C'est une histoire à la fois stimulante et triste que raconte Andrée Yanacopoulo dans Le Regroupement des femmes québécoises (1976-1981). Né de la volonté de quelques militantes d'ici de donner la priorité absolue à la lutte contre l'oppression des femmes, ce groupe de pression, après quelques années d'actions énergiques, a frappé le mur des déchirements internes.

Chronique de ce mouvement féministe révolutionnaire, «c'est-à-dire un féminisme qui remet en question l'ensemble des structures sociales», le court essai de Yanacopoulo fait ressortir les deux principales hypothèques qui pèsent sur tout mouvement politique radical au Québec: les bisbilles internes suscitées par le dogmatisme de certains militants et le malaise engendré par une question nationale irrésolue. Le RFQ a achoppé sur ces deux questions, particulièrement sur la seconde. Sa prise de position, au moment du référendum de 1980, en faveur du «ni oui ni non, mais femme», a marqué la mort du collectif par épuisement.

Andrée Yanacopoulo, qui se dit toujours indépendantiste, persiste à croire que cette position était la bonne puisqu'il ne fallait pas permettre la récupération du féminisme par un nationalisme patriarcal. On ne sache pourtant pas que le fédéralisme épuisé ait été, depuis, un terreau particulièrement propice à l'avancement de la cause des femmes québécoises.

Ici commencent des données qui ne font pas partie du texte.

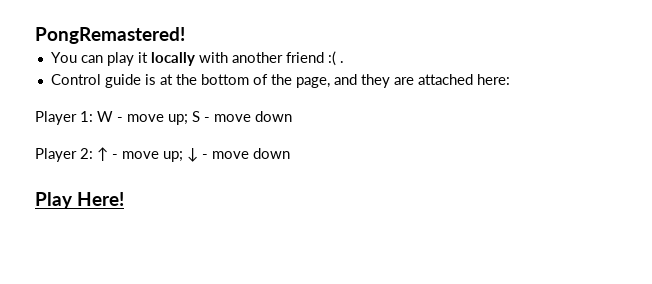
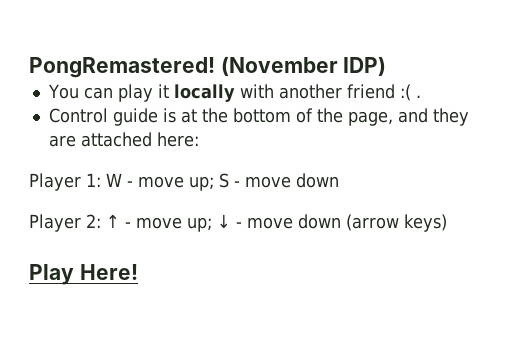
+ (November IDP)
- Player 2: ↑ - move up; ↓ - move down
+ Player 2: ↑ - move up; ↓ - move down (arrow keys)

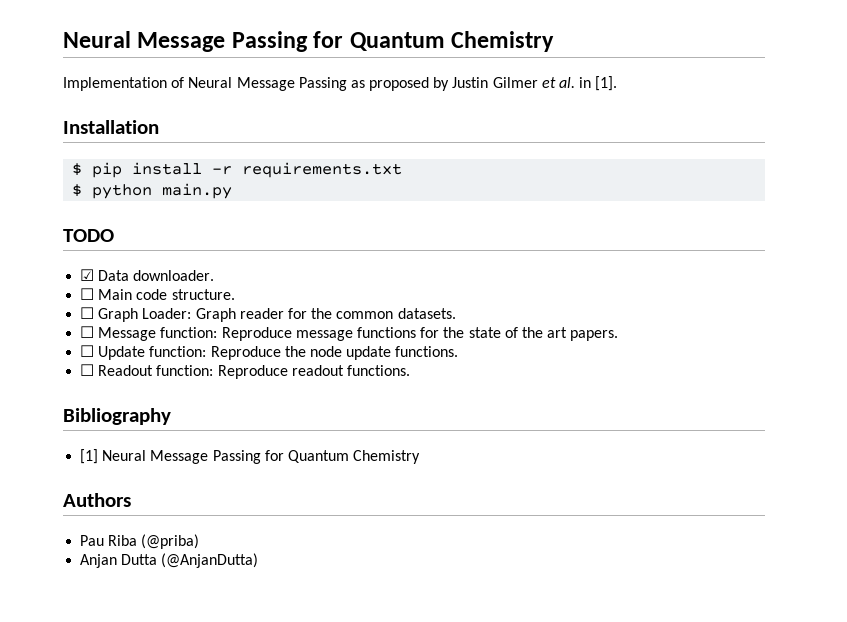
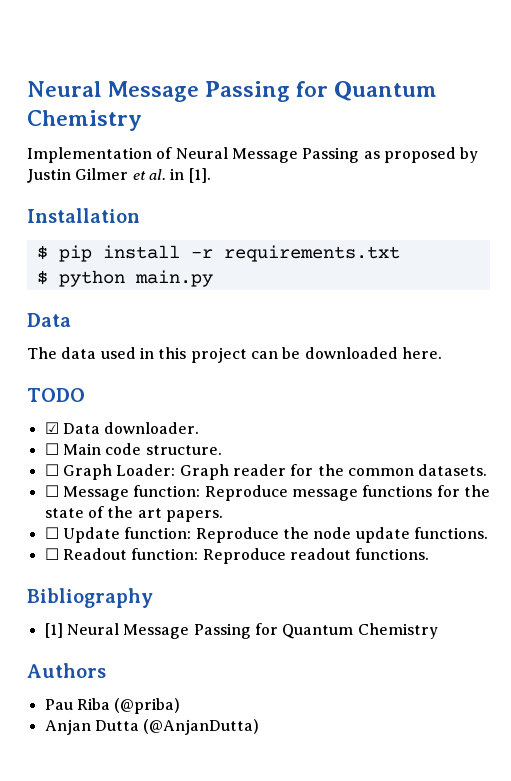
  $ python main.py
+ Data
+ The data used in this project can be downloaded here.

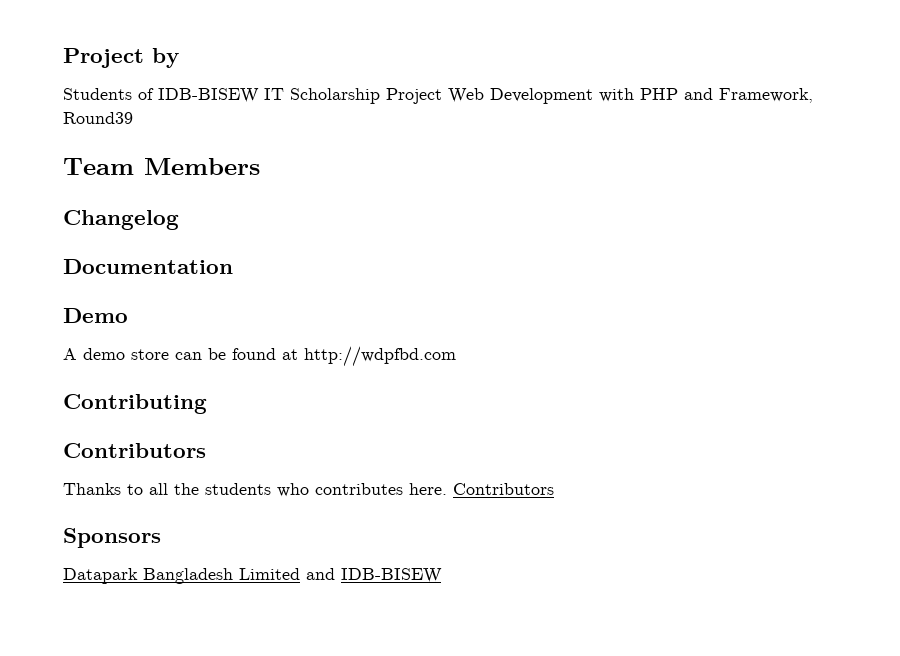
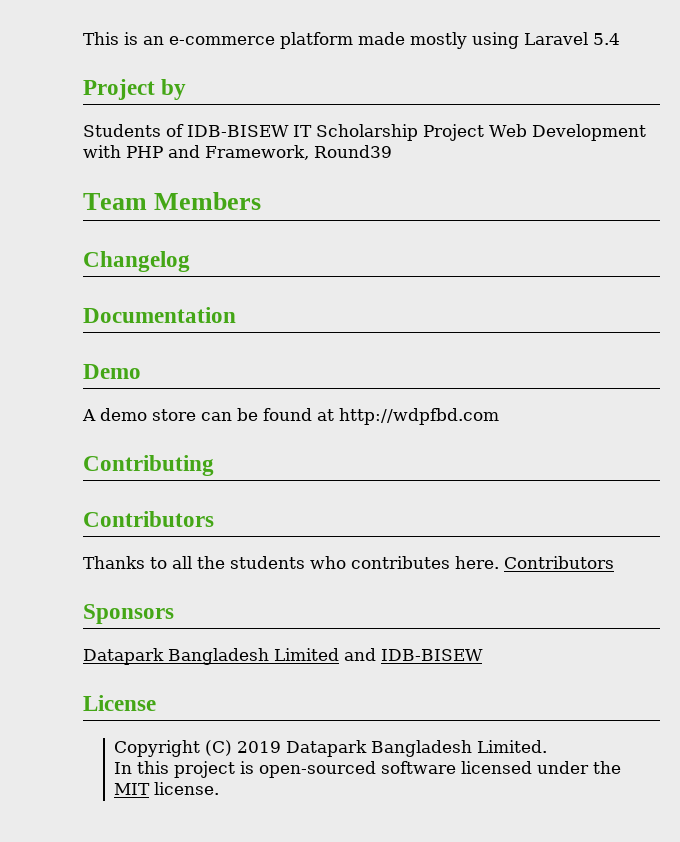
+ This is an e-commerce platform made mostly using Laravel 5.4
+ License
+ Copyright (C) 2019 Datapark Bangladesh Limited.
+ In this project is open-sourced software licensed under the MIT license.

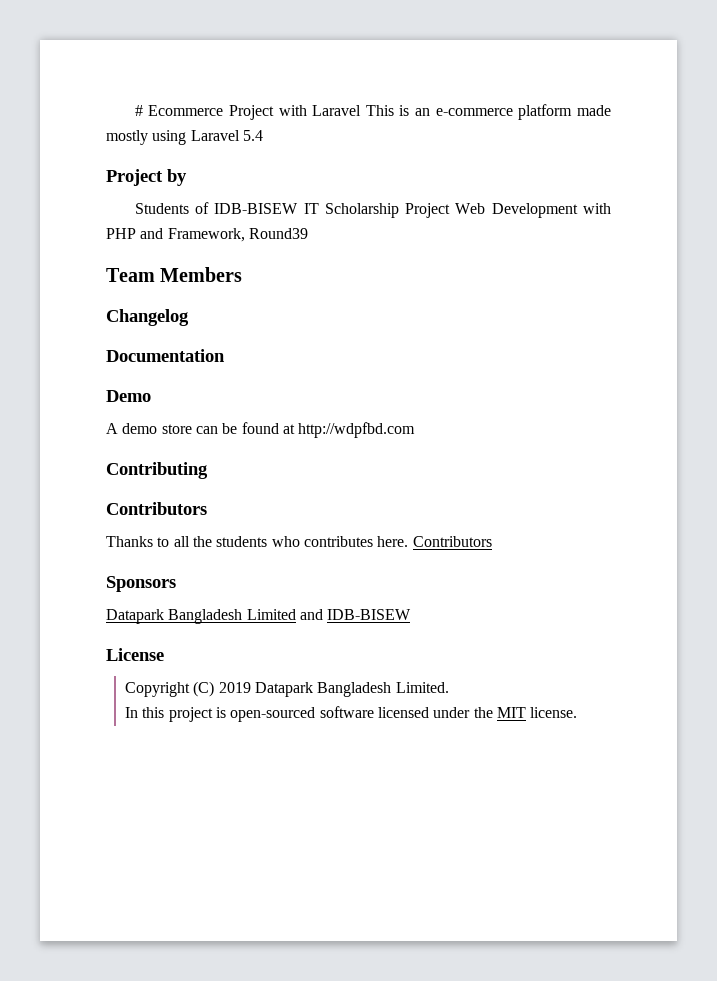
- This is an e-commerce platform made mostly using Laravel 5.4
+ # Ecommerce Project with Laravel This is an e-commerce platform made mostly using Laravel 5.4

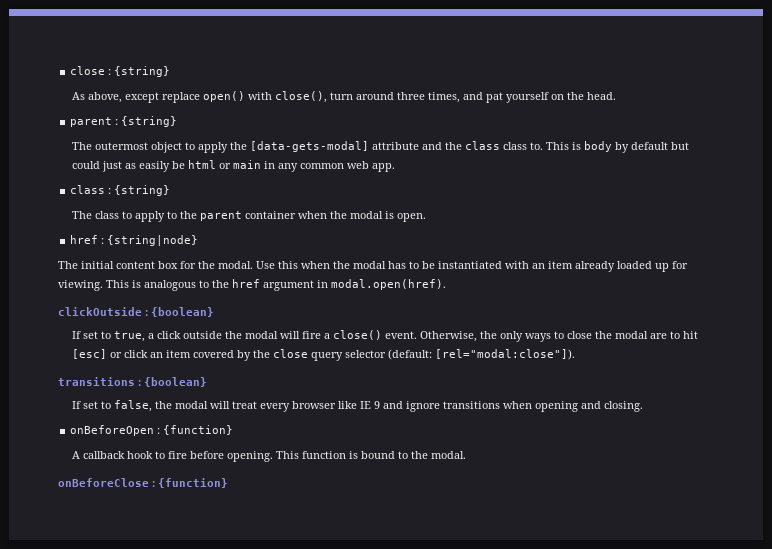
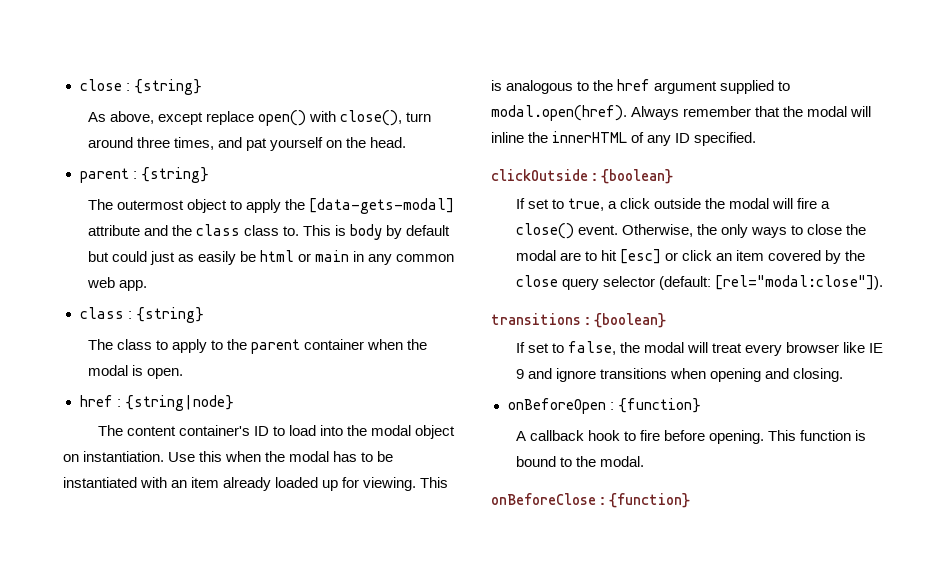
- The initial content box for the modal.
+ The content container's ID to load into the modal object on instantiation.
- This is analogous to the href argument in modal.open(href).
+ This is analogous to the href argument supplied to modal.open(href). Always remember that the modal will inline the innerHTML of any ID specified.

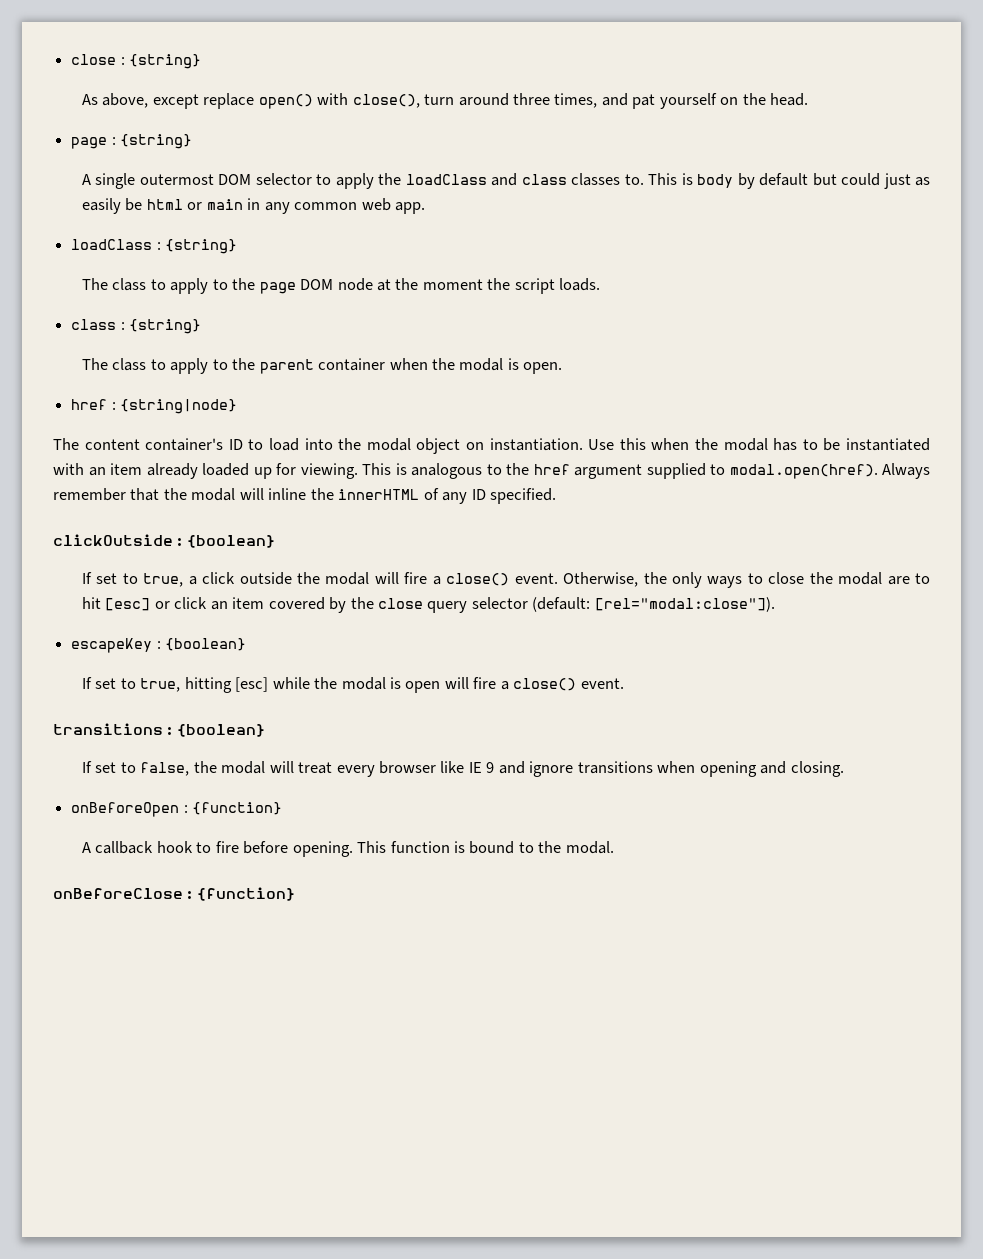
- parent : {string}
- The outermost object to apply the [data-gets-modal] attribute and the class class to.
+ page : {string}
+ A single outermost DOM selector to apply the loadClass and class classes to.
+ loadClass : {string}
+ The class to apply to the page DOM node at the moment the script loads.
+ escapeKey : {boolean}
+ If set to true, hitting [esc] while the modal is open will fire a close() event.

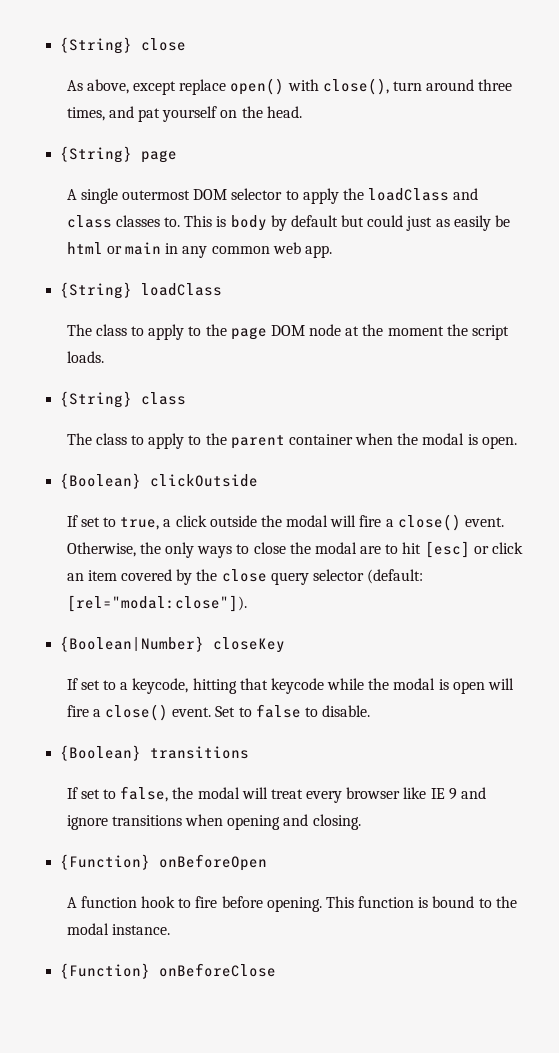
- close : {string}
+ {String} close
- page : {string}
+ {String} page
- loadClass : {string}
+ {String} loadClass
- class : {string}
+ {String} class
- href : {string|node}
- The content container's ID to load into the modal object on instantiation. Use this when the modal has to be instantiated with an item already loaded up for viewing. This is analogous to the href argument supplied to modal.open(href). Always remember that the modal will inline the innerHTML of any ID specified.
- clickOutside : {boolean}
+ {Boolean} clickOutside
- escapeKey : {boolean}
- If set to true, hitting [esc] while the modal is open will fire a close() event.
- transitions : {boolean}
+ {Boolean|Number} closeKey
+ If set to a keycode, hitting that keycode while the modal is open will fire a close() event. Set to false to disable.
+ {Boolean} transitions
- onBeforeOpen : {function}
- A callback hook to fire before opening.
+ {Function} onBeforeOpen
+ A function hook to fire before opening.
- This function is bound to the modal.
- onBeforeClose : {function}
+ This function is bound to the modal instance.
+ {Function} onBeforeClose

«À revivre ces années de luttes si pleines, si intenses, conclut l'essayiste, je me réjouis de penser qu'il fut un temps où les idées nous menaient, où l'espoir nous animait, où la joie d'être et d'agir ensemble nous faisait nous sentir grandes et fortes.» On veut bien, mais on souhaiterait que cette saine nostalgie s'accompagne d'une tout aussi saine lucidité qui permettrait de reconnaître les erreurs d'hier pour ne pas les reproduire.